What you should do >> All of the lines below should be printed again exactly as they are.

----- Records for processing -----

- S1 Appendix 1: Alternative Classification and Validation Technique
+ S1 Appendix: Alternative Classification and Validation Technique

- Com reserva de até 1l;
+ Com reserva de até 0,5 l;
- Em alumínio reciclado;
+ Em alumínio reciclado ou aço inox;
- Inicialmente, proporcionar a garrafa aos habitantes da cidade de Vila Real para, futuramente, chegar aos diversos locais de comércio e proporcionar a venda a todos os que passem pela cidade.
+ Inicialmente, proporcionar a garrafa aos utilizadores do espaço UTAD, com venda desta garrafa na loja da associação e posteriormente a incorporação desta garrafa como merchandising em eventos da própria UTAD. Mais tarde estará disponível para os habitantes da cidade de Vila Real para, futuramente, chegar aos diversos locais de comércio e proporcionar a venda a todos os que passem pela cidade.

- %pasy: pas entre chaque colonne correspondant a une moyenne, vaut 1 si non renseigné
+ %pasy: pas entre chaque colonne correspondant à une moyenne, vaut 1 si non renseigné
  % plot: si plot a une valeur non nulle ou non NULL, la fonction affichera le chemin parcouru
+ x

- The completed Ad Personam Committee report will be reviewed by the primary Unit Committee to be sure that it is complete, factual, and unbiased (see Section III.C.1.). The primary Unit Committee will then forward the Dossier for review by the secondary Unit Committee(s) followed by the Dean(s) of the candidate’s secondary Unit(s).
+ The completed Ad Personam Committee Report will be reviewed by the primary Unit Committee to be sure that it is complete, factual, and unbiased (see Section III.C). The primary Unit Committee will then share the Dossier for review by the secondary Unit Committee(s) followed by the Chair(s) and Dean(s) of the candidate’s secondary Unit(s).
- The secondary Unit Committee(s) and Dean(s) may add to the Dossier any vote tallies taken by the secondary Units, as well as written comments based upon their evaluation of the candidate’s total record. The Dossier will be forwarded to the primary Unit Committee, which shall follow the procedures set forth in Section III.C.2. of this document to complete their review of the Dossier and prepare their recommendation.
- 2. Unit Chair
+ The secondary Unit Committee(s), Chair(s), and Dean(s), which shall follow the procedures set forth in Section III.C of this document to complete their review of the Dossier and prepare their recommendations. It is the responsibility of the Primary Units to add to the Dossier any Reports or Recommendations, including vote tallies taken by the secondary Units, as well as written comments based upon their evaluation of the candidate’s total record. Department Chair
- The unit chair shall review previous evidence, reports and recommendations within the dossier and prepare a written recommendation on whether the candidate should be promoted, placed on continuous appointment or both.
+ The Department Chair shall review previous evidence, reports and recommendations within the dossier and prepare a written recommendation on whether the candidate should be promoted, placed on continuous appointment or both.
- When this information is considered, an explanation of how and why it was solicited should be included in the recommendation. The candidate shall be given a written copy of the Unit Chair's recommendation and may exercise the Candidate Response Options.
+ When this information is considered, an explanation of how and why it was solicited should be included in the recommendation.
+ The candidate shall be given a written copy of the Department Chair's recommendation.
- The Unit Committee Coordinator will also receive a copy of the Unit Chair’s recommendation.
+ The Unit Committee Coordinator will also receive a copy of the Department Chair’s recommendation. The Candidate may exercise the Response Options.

-----

Task response >>
- S1 Appendix 1: Alternative Classification and Validation Technique
+ S1 Appendix: Alternative Classification and Validation Technique

- Com reserva de até 1l;
+ Com reserva de até 0,5 l;
- Em alumínio reciclado;
+ Em alumínio reciclado ou aço inox;
- Inicialmente, proporcionar a garrafa aos habitantes da cidade de Vila Real para, futuramente, chegar aos diversos locais de comércio e proporcionar a venda a todos os que passem pela cidade.
+ Inicialmente, proporcionar a garrafa aos utilizadores do espaço UTAD, com venda desta garrafa na loja da associação e posteriormente a incorporação desta garrafa como merchandising em eventos da própria UTAD. Mais tarde estará disponível para os habitantes da cidade de Vila Real para, futuramente, chegar aos diversos locais de comércio e proporcionar a venda a todos os que passem pela cidade.

- %pasy: pas entre chaque colonne correspondant a une moyenne, vaut 1 si non renseigné
+ %pasy: pas entre chaque colonne correspondant à une moyenne, vaut 1 si non renseigné
  % plot: si plot a une valeur non nulle ou non NULL, la fonction affichera le chemin parcouru
+ x

- The completed Ad Personam Committee report will be reviewed by the primary Unit Committee to be sure that it is complete, factual, and unbiased (see Section III.C.1.). The primary Unit Committee will then forward the Dossier for review by the secondary Unit Committee(s) followed by the Dean(s) of the candidate’s secondary Unit(s).
+ The completed Ad Personam Committee Report will be reviewed by the primary Unit Committee to be sure that it is complete, factual, and unbiased (see Section III.C). The primary Unit Committee will then share the Dossier for review by the secondary Unit Committee(s) followed by the Chair(s) and Dean(s) of the candidate’s secondary Unit(s).
- The secondary Unit Committee(s) and Dean(s) may add to the Dossier any vote tallies taken by the secondary Units, as well as written comments based upon their evaluation of the candidate’s total record. The Dossier will be forwarded to the primary Unit Committee, which shall follow the procedures set forth in Section III.C.2. of this document to complete their review of the Dossier and prepare their recommendation.
- 2. Unit Chair
+ The secondary Unit Committee(s), Chair(s), and Dean(s), which shall follow the procedures set forth in Section III.C of this document to complete their review of the Dossier and prepare their recommendations. It is the responsibility of the Primary Units to add to the Dossier any Reports or Recommendations, including vote tallies taken by the secondary Units, as well as written comments based upon their evaluation of the candidate’s total record. Department Chair
- The unit chair shall review previous evidence, reports and recommendations within the dossier and prepare a written recommendation on whether the candidate should be promoted, placed on continuous appointment or both.
+ The Department Chair shall review previous evidence, reports and recommendations within the dossier and prepare a written recommendation on whether the candidate should be promoted, placed on continuous appointment or both.
- When this information is considered, an explanation of how and why it was solicited should be included in the recommendation. The candidate shall be given a written copy of the Unit Chair's recommendation and may exercise the Candidate Response Options.
+ When this information is considered, an explanation of how and why it was solicited should be included in the recommendation.
+ The candidate shall be given a written copy of the Department Chair's recommendation.
- The Unit Committee Coordinator will also receive a copy of the Unit Chair’s recommendation.
+ The Unit Committee Coordinator will also receive a copy of the Department Chair’s recommendation. The Candidate may exercise the Response Options.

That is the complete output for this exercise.